Thanks for the info.

> 
> I hope that helps.
> 


-- 
"Are the gods not just?"  "Oh no, child.
What would become of us if they were?" (CSL)


Re: unique constraint instead of primary key? what

From
Richard Huxton
Date:
george young wrote:
> On Wed, 08 Feb 2006 18:34:22 -0800
> Ken Hill <ken@scottshill.com> threw this fish to the penguins:
> 
>> On Wed, 2006-02-08 at 21:04 -0500, george young wrote:
>>>
>>> So the 'steps' table is logically indexed by (run, opset_num, step_num).
>>> But some opsets are not in runs, and some steps are not in opsets, so
>>> I would have step.run be null in some cases, likewise step.opset_num.
>>>
>>> Null values mean I can't use these fields in a primary key, so I
>>> propose to use UNIQUE constraints instead.

NULL means "unknown", so a UNIQUE constraint on (run, opset_num, NULL) 
probably doesn't do what you want it to.
At its most basic, ('A',1,null) does NOT equal ('A',1,null).

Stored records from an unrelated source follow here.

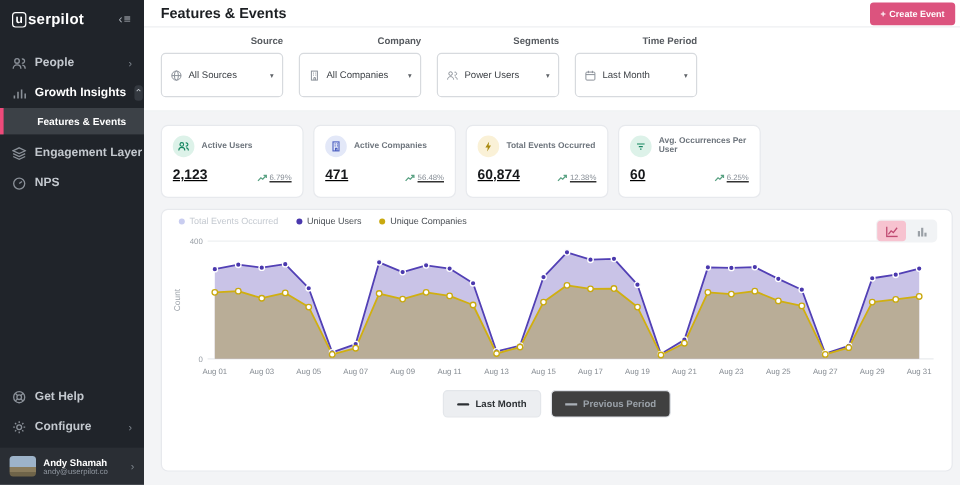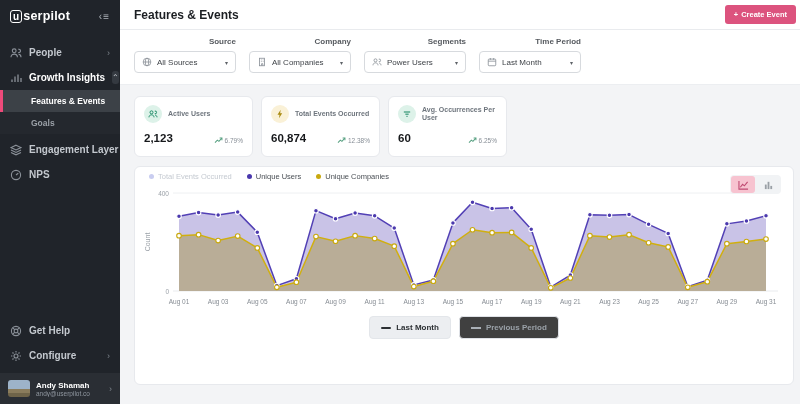--- a/index.html
+++ b/index.html
@@ -36,7 +36,7 @@
 
   .filterbar { background:#fff; border-bottom:1px solid #eceef1; padding:7px 14px 11px; display:flex; gap:13px; }
   .flabel { font-size:8px; font-weight:600; color:#575b60; margin-bottom:5px;text-align:right; }
-  .fselect { width:102px; height:22px; background:#fff; border:1px solid #d7dade; border-radius:4px; display:flex; align-items:center; gap:5px; padding:0 7px; cursor:pointer; }
+  .fselect { width:102px; height:37px; background:#fff; border:1px solid #d7dade; border-radius:4px; display:flex; align-items:center; gap:5px; padding:0 7px; cursor:pointer; }
   .fselect .ficon { width:10px; height:10px; color:#8b9199; flex:none; }
   .fvalue { flex:1; font-size:8px; color:#3f4348; white-space:nowrap; }
   .fcaret { font-size:6px; color:#5f6368; }

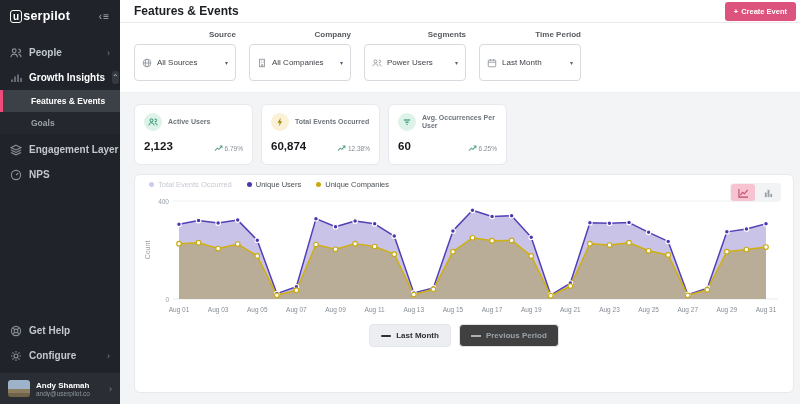--- a/index.html
+++ b/index.html
@@ -114,9 +114,6 @@
       <div class="submenu">
         <div class="sub-item active">
           <span>Features &amp; Events</span>
-        </div>
-        <div class="sub-item">
-          <span>Goals</span>
         </div>
       </div>
 

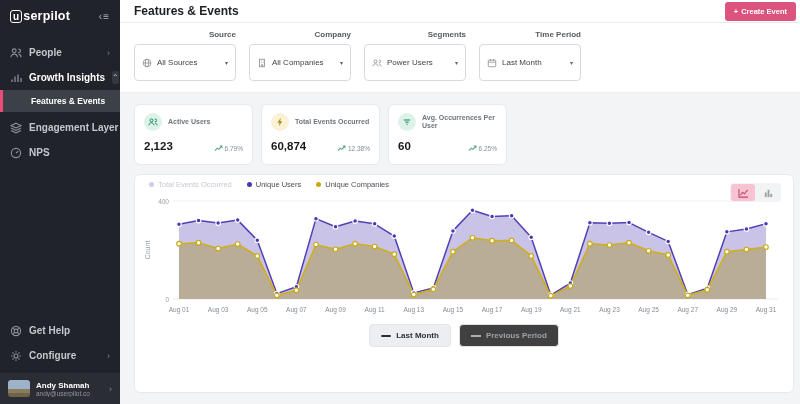--- a/index.html
+++ b/index.html
@@ -51,7 +51,7 @@
   .ic-blue { background:#e3e8f8; color:#4d5fc0; }
   .ic-yellow { background:#faf1d7; color:#a98a10; }
   .clabel { font-size:7px; font-weight:600; color:#6e757d; line-height:1.1; }
-  .card-bottom { display:flex; align-items:flex-end; justify-content:space-between; margin-top:9px; }
+  .card-bottom { display:flex; align-items:flex-end; justify-content:space-between; margin-top:9px;text-decoration:underline; }
   .cvalue { font-size:11.5px; font-weight:bold; color:#16181b; }
   .ctrend { display:flex; align-items:center; gap:2px; }
   .ctrend svg { width:9px; height:7px; color:#58a182; }

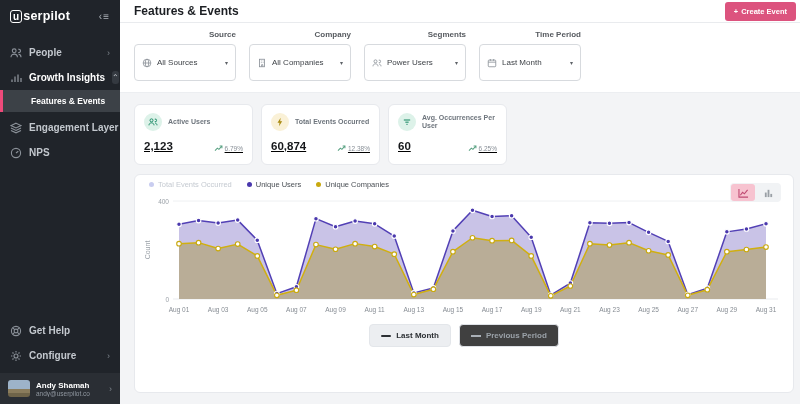--- a/index.html
+++ b/index.html
@@ -250,6 +250,27 @@
           </div>
         </div>
 
+        <div class="card">
+          <div class="card-top">
+            <span class="cicon ic-blue">
+                <svg viewBox="0 0 12 12" fill="none" stroke="currentColor" stroke-width="1.1">
+                  <rect x="3" y="1.5" width="6" height="9"></rect>
+                  <path d="M4.7 3.5h.9M6.9 3.5h.9M4.7 5.5h.9M6.9 5.5h.9M5.5 10.5V8h1.5v2.5"></path>
+                </svg>
+              </span>
+            <span class="clabel">Active Companies</span>
+          </div>
+          <div class="card-bottom">
+            <span class="cvalue">471</span>
+            <span class="ctrend">
+              <svg viewBox="0 0 10 8" fill="none" stroke="currentColor" stroke-width="1.2">
+                  <path d="M1 6.5 3.7 3.6 5.5 5 8.8 1.4"></path>
+                  <path d="M6.3 1.2h2.6v2.6"></path>
+                </svg>
+              <span class="cchange">56.48%</span>
+            </span>
+          </div>
+        </div>
 
         <div class="card">
           <div class="card-top">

It can't do 
so - two unknowns can't be said to be the same.

>> Is sounds like your requirement to use MS Access for ad-hoc queries
>> means that you will have some users that want to access the database
>> with MS Access as a "front-end" client tool. If that is the situation,
>> then you don't need to worry about the structure of the table as MS
>> Access relies on ODBC for this. You may also want to communicate to the
>> end users that MS Access is not a client-server tool; in other words,
>> all of the records are transferred from the server to the client's box
>> and then the query is executed.
> 
> Ouch!  A good portion of queries will access my 4M row parameter table
> in joins with other tables.  It sounds like MS access is not workable.
> Thanks for the info.

You can have Access "pass through" queries though which does what you want.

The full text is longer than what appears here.